**Task requirements:** Should the entries contain pictures, leave them out and return exactly the lines from the first through the line holding "- See Figure 2 for results.".
[Dataset extract Boundary: Start]
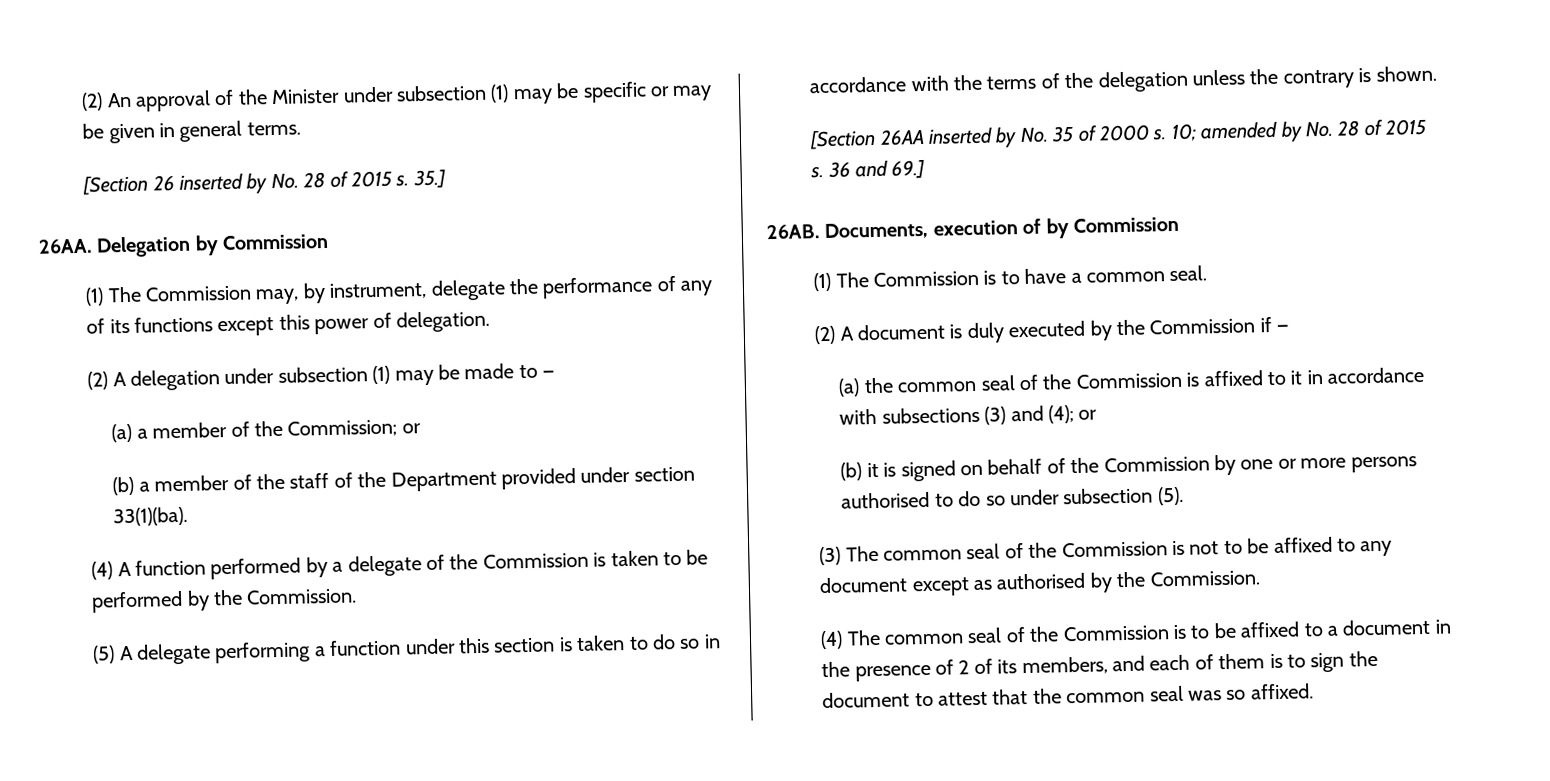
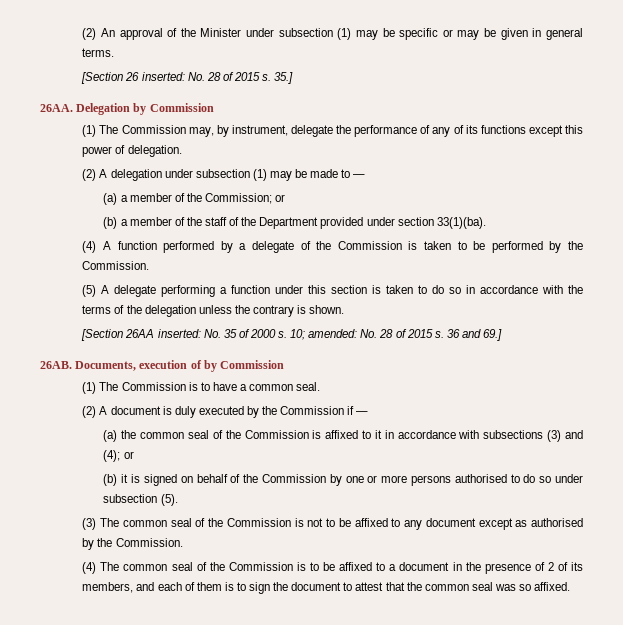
- [Section 26 inserted by No. 28 of 2015 s.
+ [Section 26 inserted: No. 28 of 2015 s.
- [Section 26AA inserted by No. 35 of 2000 s.
+ [Section 26AA inserted: No. 35 of 2000 s.
- 10; amended by No. 28 of 2015 s.
+ 10; amended: No. 28 of 2015 s.

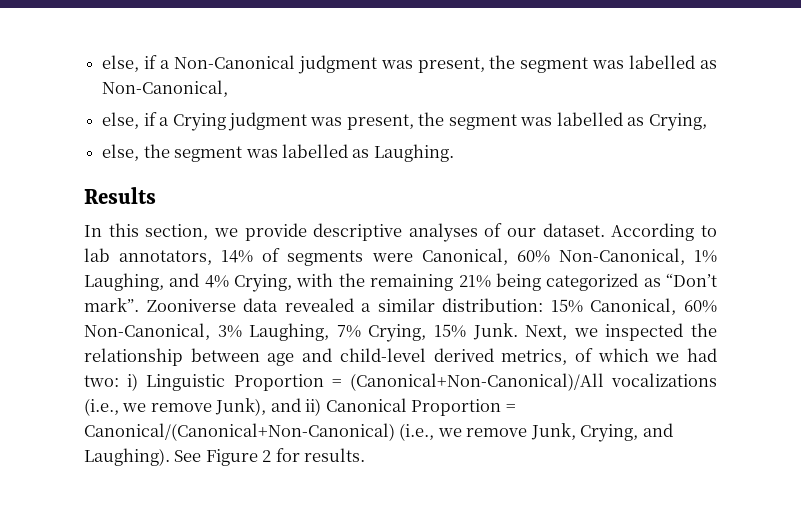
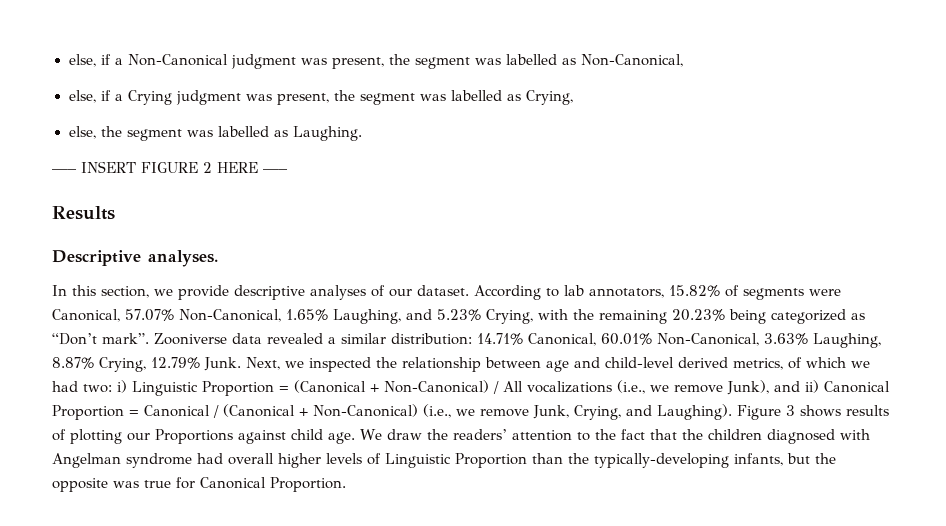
+ —– INSERT FIGURE 2 HERE —–
+ Descriptive analyses.
- According to lab annotators, 14% of segments were Canonical, 60% Non-Canonical, 1% Laughing, and 4% Crying, with the remaining 21% being categorized as “Don’t mark”.
+ According to lab annotators, 15.82% of segments were Canonical, 57.07% Non-Canonical, 1.65% Laughing, and 5.23% Crying, with the remaining 20.23% being categorized as “Don’t mark”.
- Zooniverse data revealed a similar distribution: 15% Canonical, 60% Non-Canonical, 3% Laughing, 7% Crying, 15% Junk.
+ Zooniverse data revealed a similar distribution: 14.71% Canonical, 60.01% Non-Canonical, 3.63% Laughing, 8.87% Crying, 12.79% Junk.
- Next, we inspected the relationship between age and child-level derived metrics, of which we had two: i) Linguistic Proportion = (Canonical+Non-Canonical)/All vocalizations (i.e., we remove Junk), and ii) Canonical Proportion = Canonical/(Canonical+Non-Canonical) (i.e., we remove Junk, Crying, and Laughing).
+ Next, we inspected the relationship between age and child-level derived metrics, of which we had two: i) Linguistic Proportion = (Canonical + Non-Canonical) / All vocalizations (i.e., we remove Junk), and ii) Canonical Proportion = Canonical / (Canonical + Non-Canonical) (i.e., we remove Junk, Crying, and Laughing).
- See Figure 2 for results.
+ Figure 3 shows results of plotting our Proportions against child age. We draw the readers’ attention to the fact that the children diagnosed with Angelman syndrome had overall higher levels of Linguistic Proportion than the typically-developing infants, but the opposite was true for Canonical Proportion.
[Dataset extract Boundary: End]
**Answer:**
- [Section 26 inserted by No. 28 of 2015 s.
+ [Section 26 inserted: No. 28 of 2015 s.
- [Section 26AA inserted by No. 35 of 2000 s.
+ [Section 26AA inserted: No. 35 of 2000 s.
- 10; amended by No. 28 of 2015 s.
+ 10; amended: No. 28 of 2015 s.

+ —– INSERT FIGURE 2 HERE —–
+ Descriptive analyses.
- According to lab annotators, 14% of segments were Canonical, 60% Non-Canonical, 1% Laughing, and 4% Crying, with the remaining 21% being categorized as “Don’t mark”.
+ According to lab annotators, 15.82% of segments were Canonical, 57.07% Non-Canonical, 1.65% Laughing, and 5.23% Crying, with the remaining 20.23% being categorized as “Don’t mark”.
- Zooniverse data revealed a similar distribution: 15% Canonical, 60% Non-Canonical, 3% Laughing, 7% Crying, 15% Junk.
+ Zooniverse data revealed a similar distribution: 14.71% Canonical, 60.01% Non-Canonical, 3.63% Laughing, 8.87% Crying, 12.79% Junk.
- Next, we inspected the relationship between age and child-level derived metrics, of which we had two: i) Linguistic Proportion = (Canonical+Non-Canonical)/All vocalizations (i.e., we remove Junk), and ii) Canonical Proportion = Canonical/(Canonical+Non-Canonical) (i.e., we remove Junk, Crying, and Laughing).
+ Next, we inspected the relationship between age and child-level derived metrics, of which we had two: i) Linguistic Proportion = (Canonical + Non-Canonical) / All vocalizations (i.e., we remove Junk), and ii) Canonical Proportion = Canonical / (Canonical + Non-Canonical) (i.e., we remove Junk, Crying, and Laughing).
- See Figure 2 for results.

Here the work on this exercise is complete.